Enfin, la devanture du commerce est ramenée dans sa forme la plus abstraite avec un traitement de pans de verre collés immédiatement rapportés au contact de la pierre.

Structure bois et béton de chanvre :
Le bâtiment est entièrement conçu en structure bois combinant poteaux bois et planchers CLT avec chape sèche sur granules. Le mur de pierre est doublé en laine de bois et le mur sur cour est une ossature bois et béton de chanvre (26cm) avec un enduit chaux-sable.

Une toiture pour nos colocataires non-humains :
Au delà du balcon filant du cinquième étage, le couronnement de l’immeuble est réinterprété par deux retraits successifs qui remplacent brisis et terrassons. Ainsi le traditionnel toit en zinc laisse place à une toiture plate et à une architecture spécifiquement dédiée à la biodiversité. La richesse spatiale est le premier facteur de biodiversité et la simplification des espaces la première cause de sa diminution. L’architecture de poutres entrecroisées partiellement remplies de terre végétale ordinaire permettra en effet à un grand nombre d’espèces de plantes et de petits organismes qui y nichent de se développer, dans les recoins, à l’abri, ou au contraire en plein soleil.

Une architecture intérieure dédiée aux usagers :
Le projet est pensé pour offrir les meilleurs outils possibles aux membres de la communauté Emmaüs et leur permettre ainsi de s’adapter à des situations diverses de manière efficace et pratique.
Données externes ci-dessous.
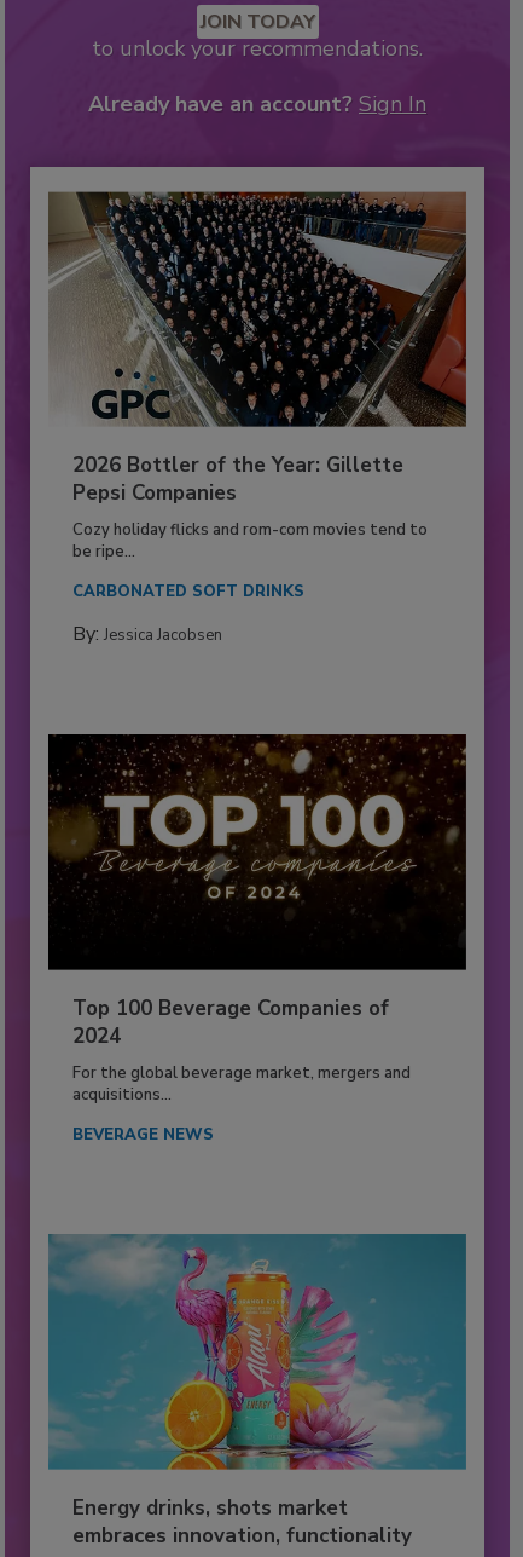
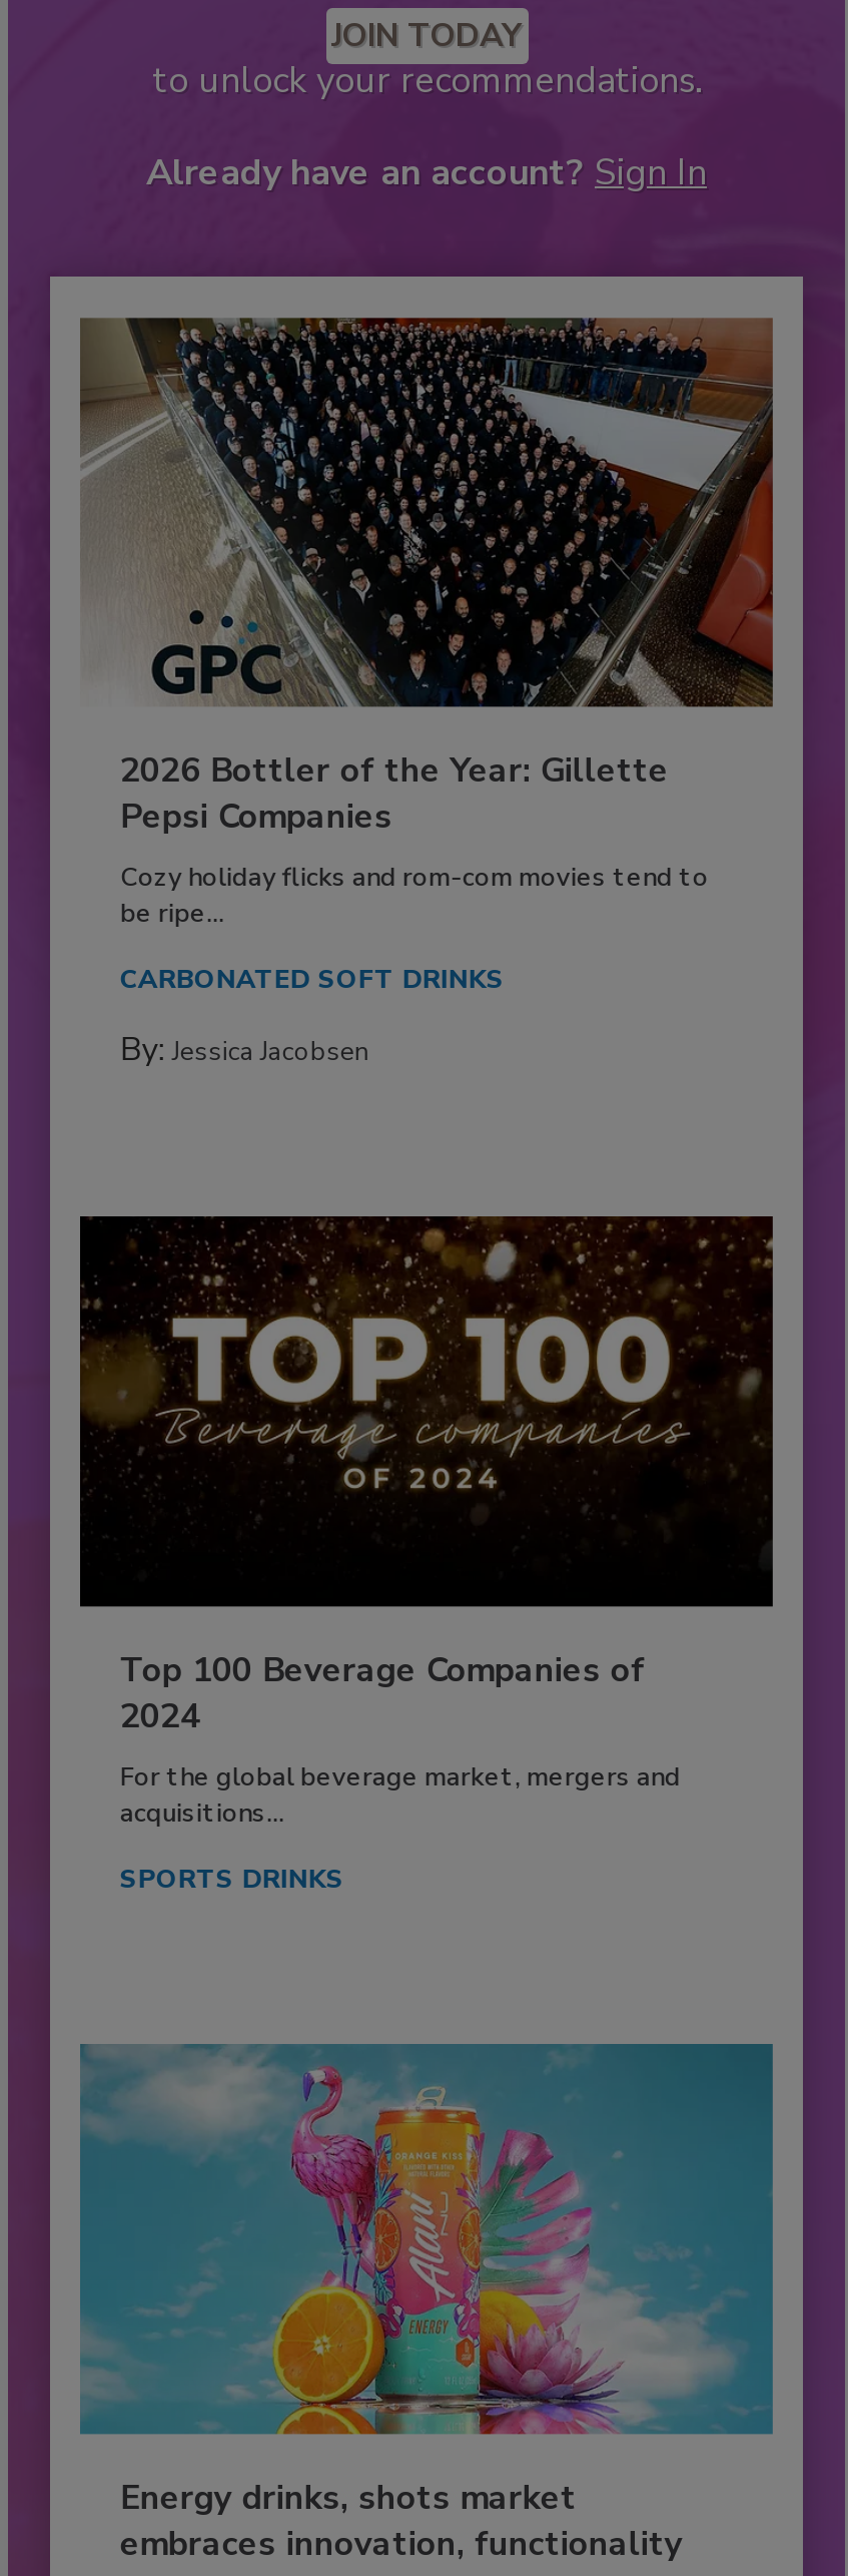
[72,1124,214,1145] BEVERAGE NEWS -> [120,1861,344,1897] SPORTS DRINKS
Un plan flexible et des dispositifs accompagnent le bon fonctionnement quotidien. Les matériaux et la disposition des espaces et des équipements techniques sont pensés pour alléger au maximum l’entretien des locaux.

La boutique :
Le RDC propose des volumes polyvalents articulés autour d’un noyau central.
L’espace de vente conçu pour être à la fois le plus grand possible et traversant. Son aménagement est facilité par un minimum d’éléments structurels. Il offre une vitrine généreuse sur la rue.

Les communs :
Dans les étages, l’environnement se veut avant tout pratique et convivial pour les Compagnons, et les personnes de passage. Les locaux communs sont principalement implantés au premier étage et regroupés selon leurs usages : repas/salon/laverie, cuisine/réserve/ économat, chambre de passage/sanitaire. La grande salle pour prendre les repas est le lieu principal de rencontre et d’échange entre les Compagnons. Comme la salle de vente du RDC, la salle commune est elle aussi traversante, entre la rue et la cour, afin d’offrir une richesse d’ensoleillements et une meilleure ventilation naturelle.

Les logements :
Les logements s’organisent autour d’une circulation centrale éclairée naturellement et dessert huit habitations de surfaces équivalentes dont une accessible aux personnes à mobilité réduite, plus grand.
De manière générale, les pièces humides s’implantent autour du noyau de circulation pour laisser se dérouler les pièces de vie sur la façade. L’ensemble des logements profite d’une salle d’eau et d’un placard intégré.